▼

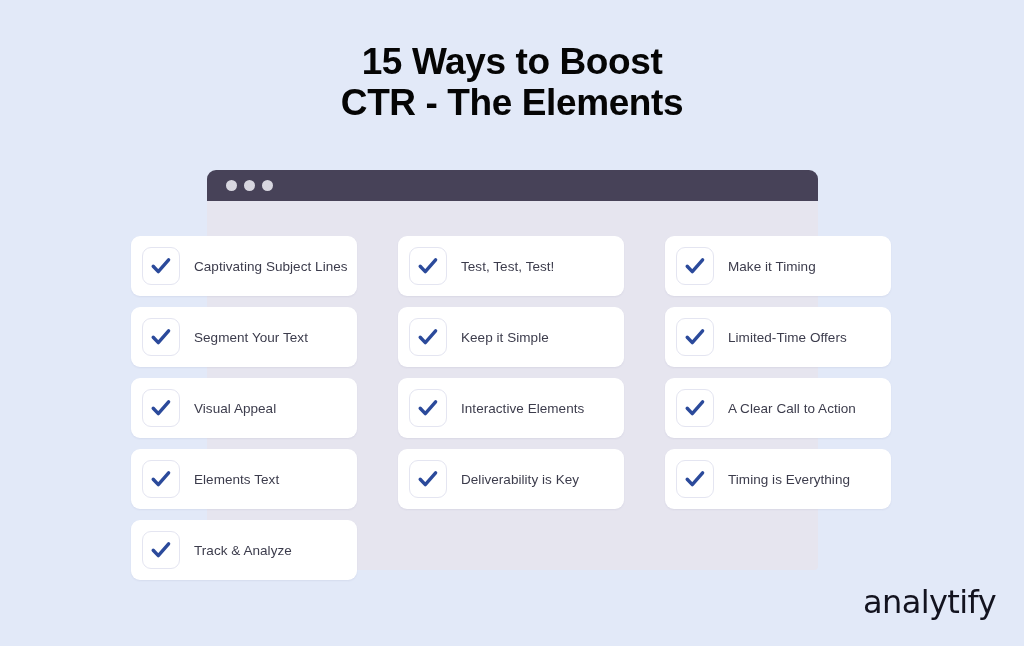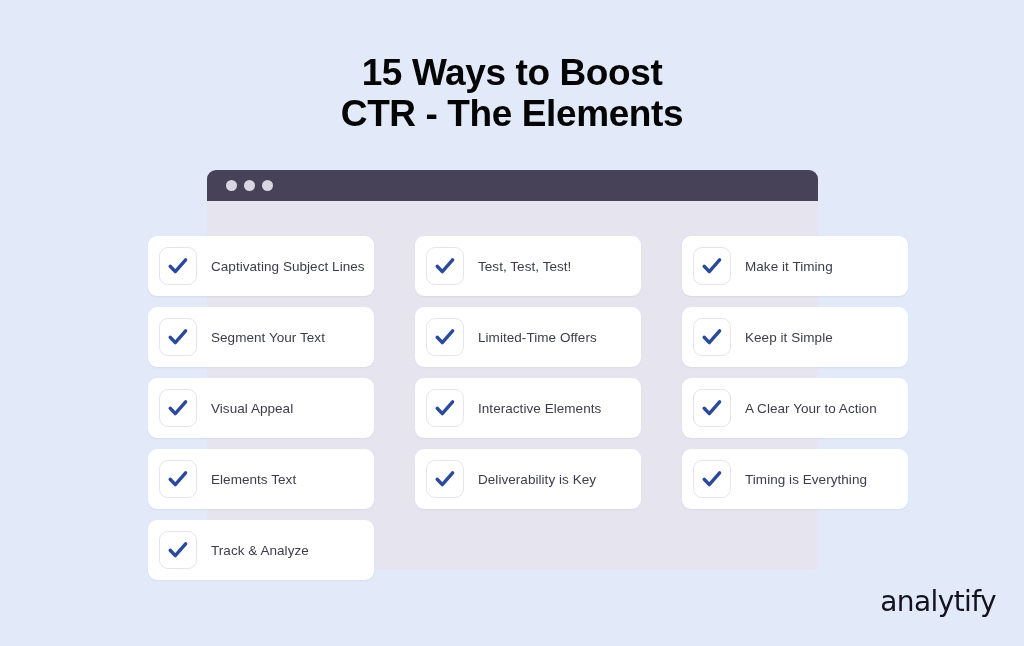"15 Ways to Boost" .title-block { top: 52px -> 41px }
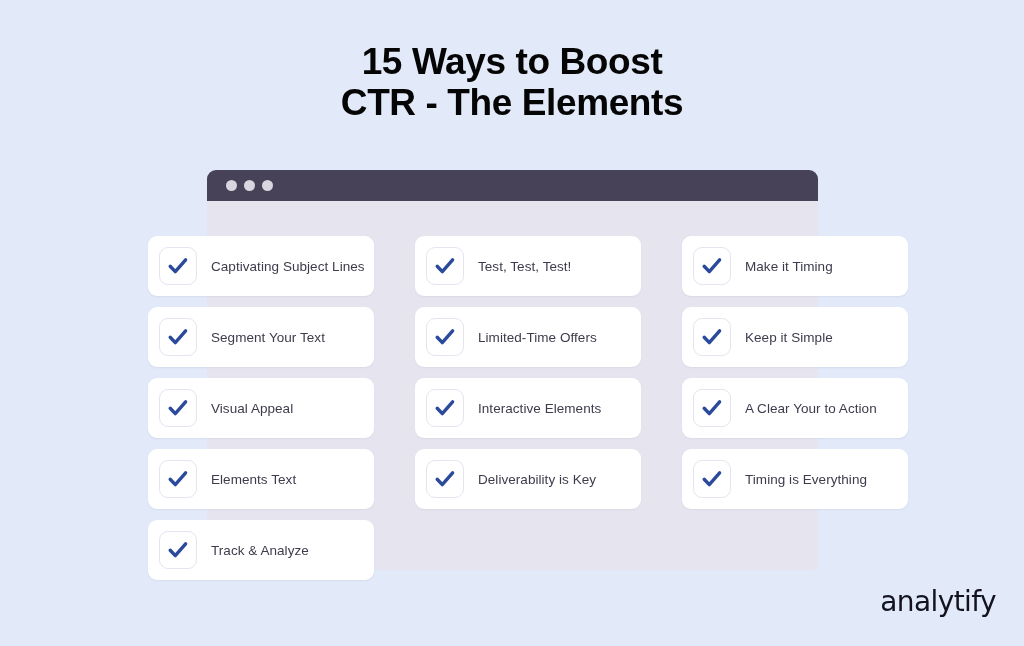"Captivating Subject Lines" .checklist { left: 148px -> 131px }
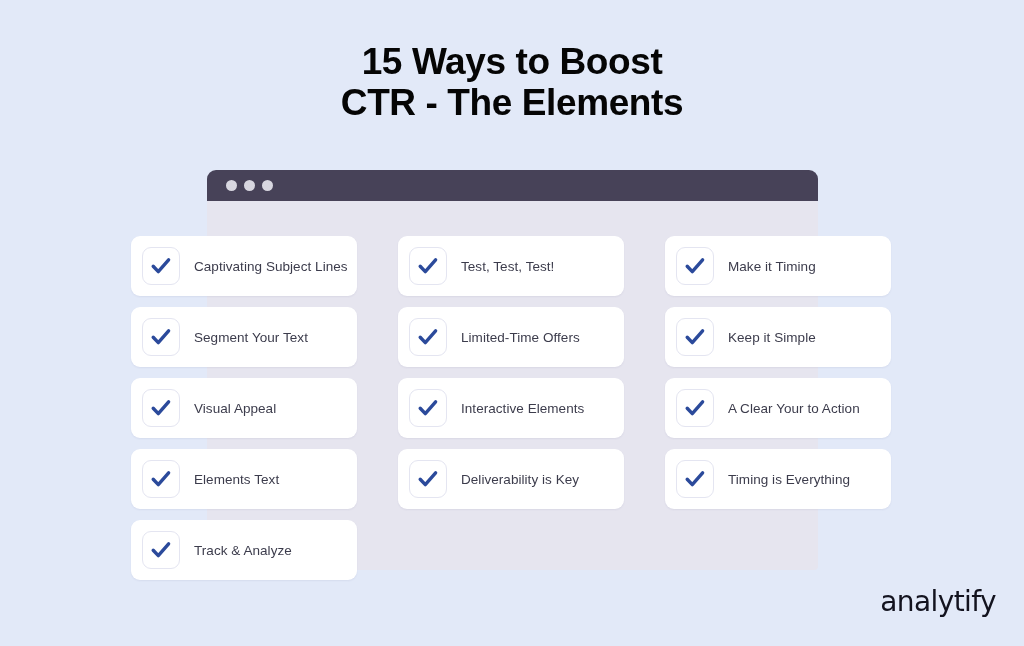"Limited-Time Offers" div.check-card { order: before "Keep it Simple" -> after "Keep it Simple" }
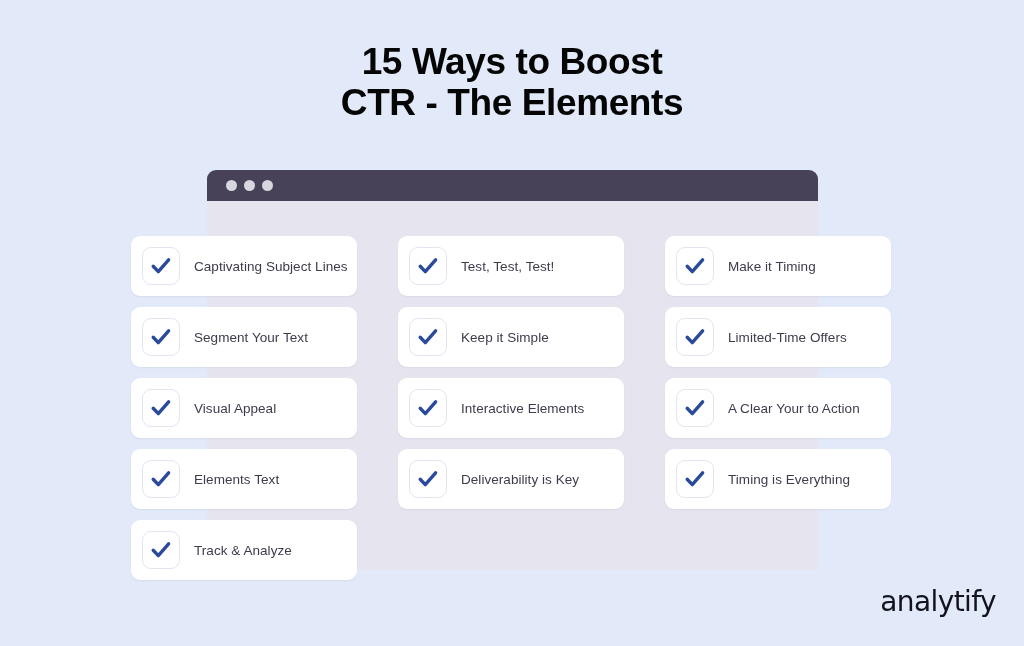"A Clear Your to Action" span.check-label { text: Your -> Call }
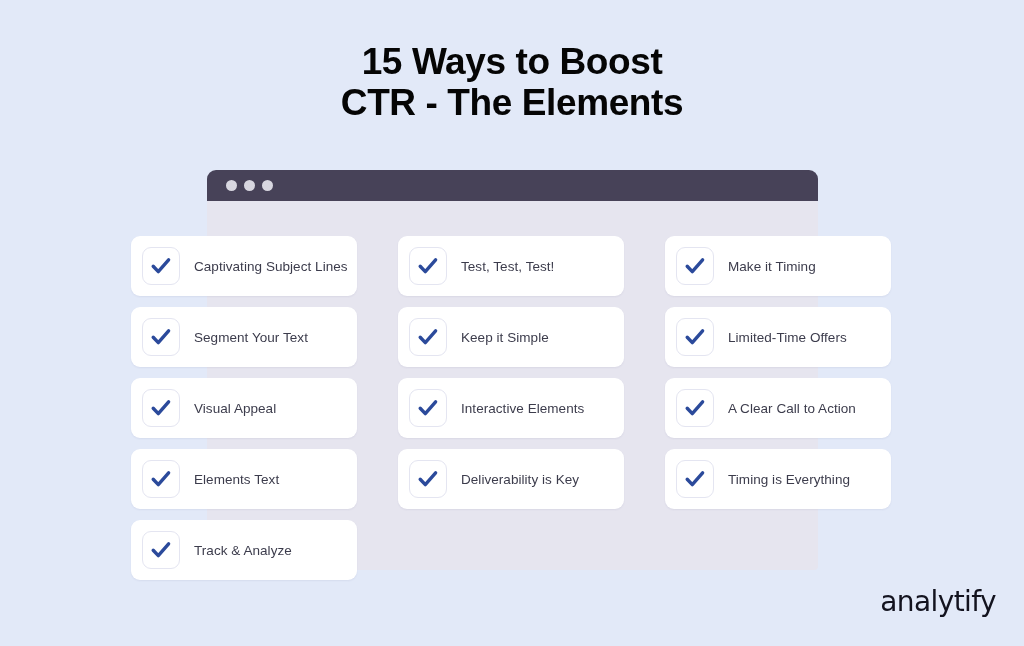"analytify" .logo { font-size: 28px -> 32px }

▲

EXERCISE INSTRUCTIONS> Could you set down every entry again exactly as written, leaving out any pictures?

TASK ANSWER>
"15 Ways to Boost" .title-block { top: 52px -> 41px }
"Captivating Subject Lines" .checklist { left: 148px -> 131px }
"Limited-Time Offers" div.check-card { order: before "Keep it Simple" -> after "Keep it Simple" }
"A Clear Your to Action" span.check-label { text: Your -> Call }
"analytify" .logo { font-size: 28px -> 32px }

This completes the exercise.